◆ **REQUIRED WORK**
Every line below between the line holding "text: Apr ->" and the line holding "left: 326px ->", inclusive, should be repeated exactly, and all other lines omitted.

◆ **EXTRACTED RECORDS**
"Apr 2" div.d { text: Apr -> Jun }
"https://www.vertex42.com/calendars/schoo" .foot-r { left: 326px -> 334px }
...
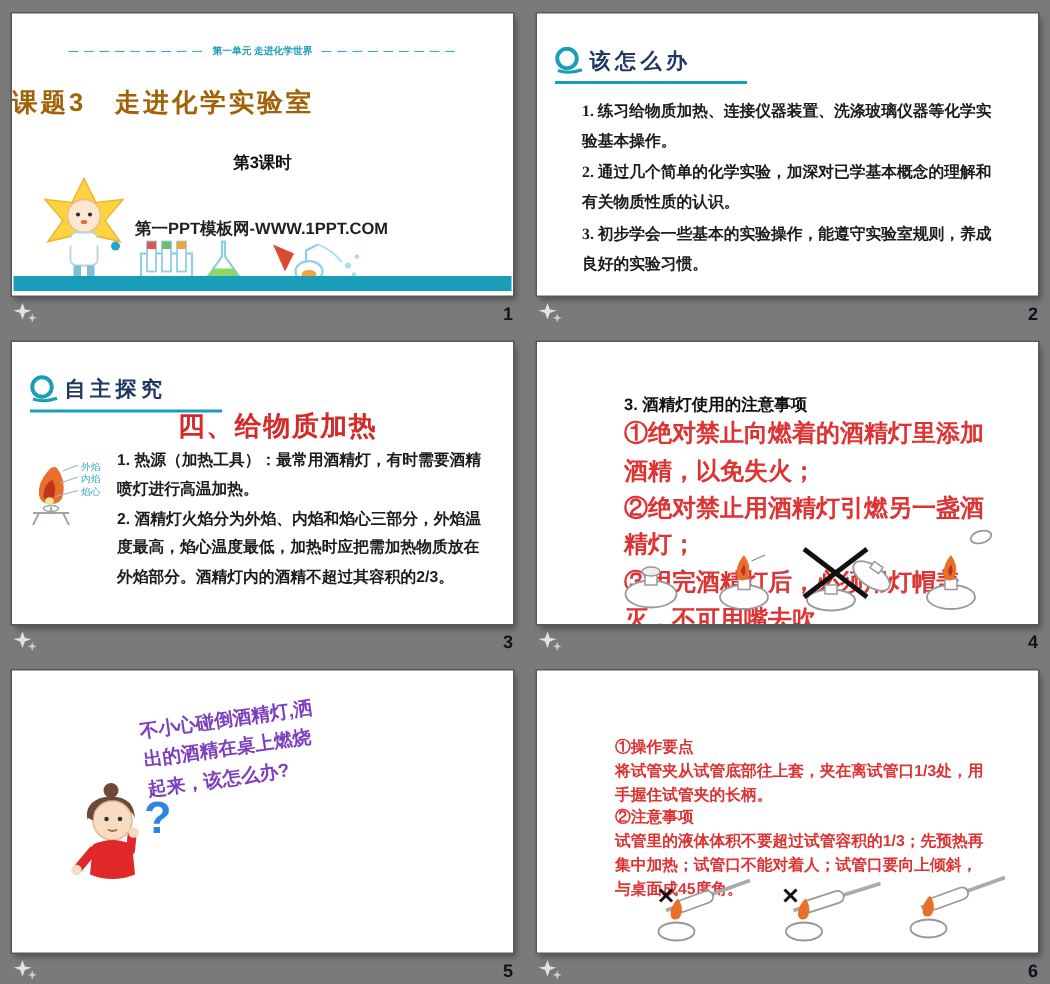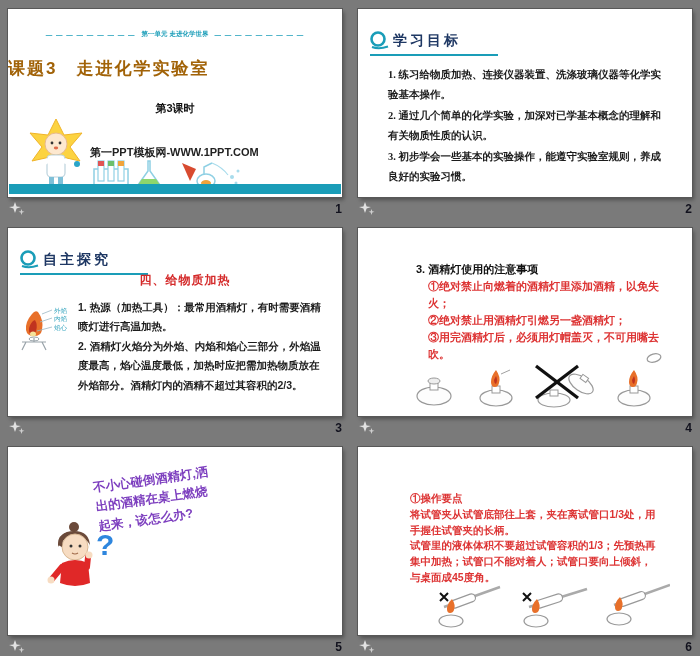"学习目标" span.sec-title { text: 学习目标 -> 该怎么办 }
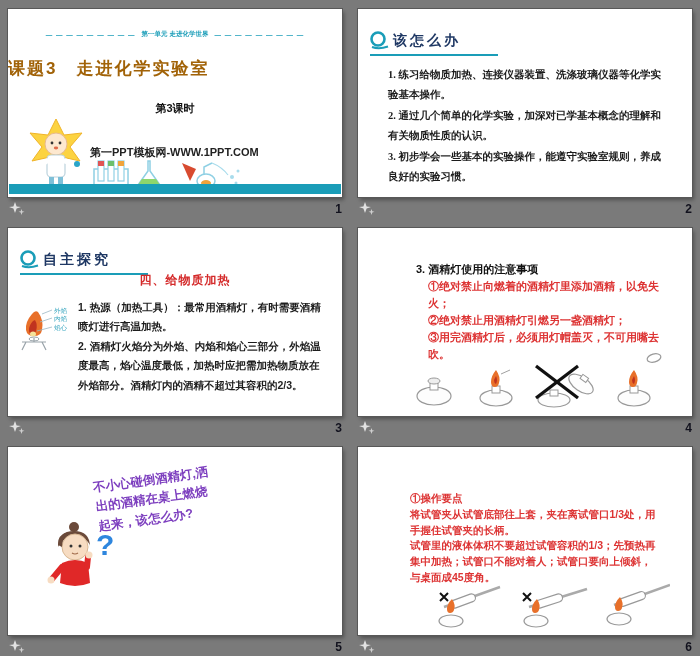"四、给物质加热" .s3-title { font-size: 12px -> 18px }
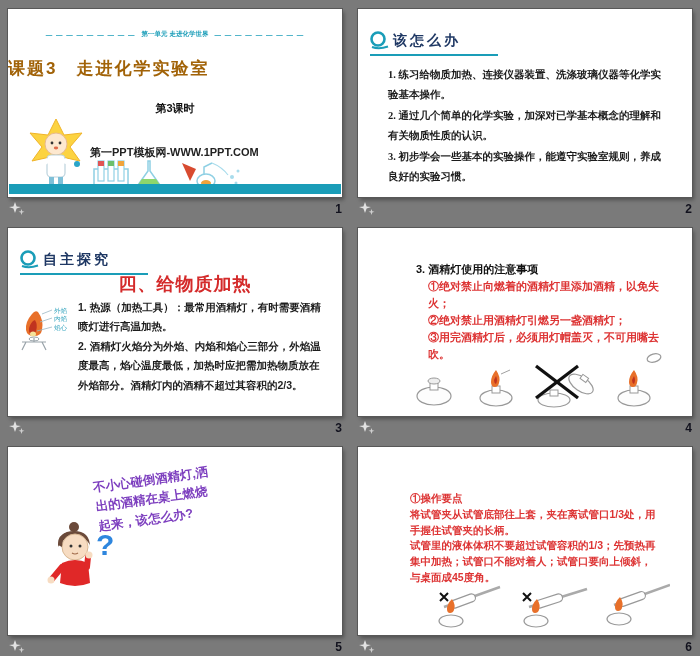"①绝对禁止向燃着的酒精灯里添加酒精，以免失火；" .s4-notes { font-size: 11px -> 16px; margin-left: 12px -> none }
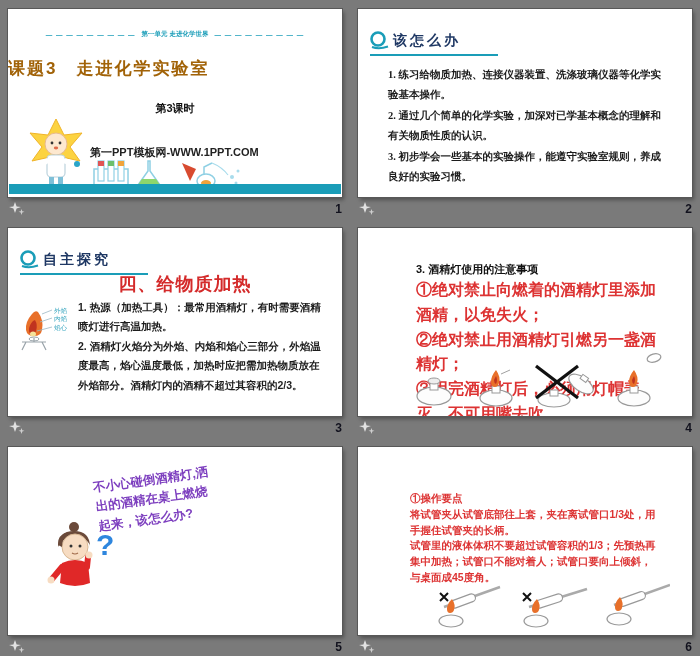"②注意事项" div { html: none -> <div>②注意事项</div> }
...
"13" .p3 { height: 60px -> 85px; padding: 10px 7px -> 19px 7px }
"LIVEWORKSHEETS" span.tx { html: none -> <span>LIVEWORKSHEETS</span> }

◆ **REPLY**
"Apr 2" div.d { text: Apr -> Jun }
"https://www.vertex42.com/calendars/schoo" .foot-r { left: 326px -> 334px }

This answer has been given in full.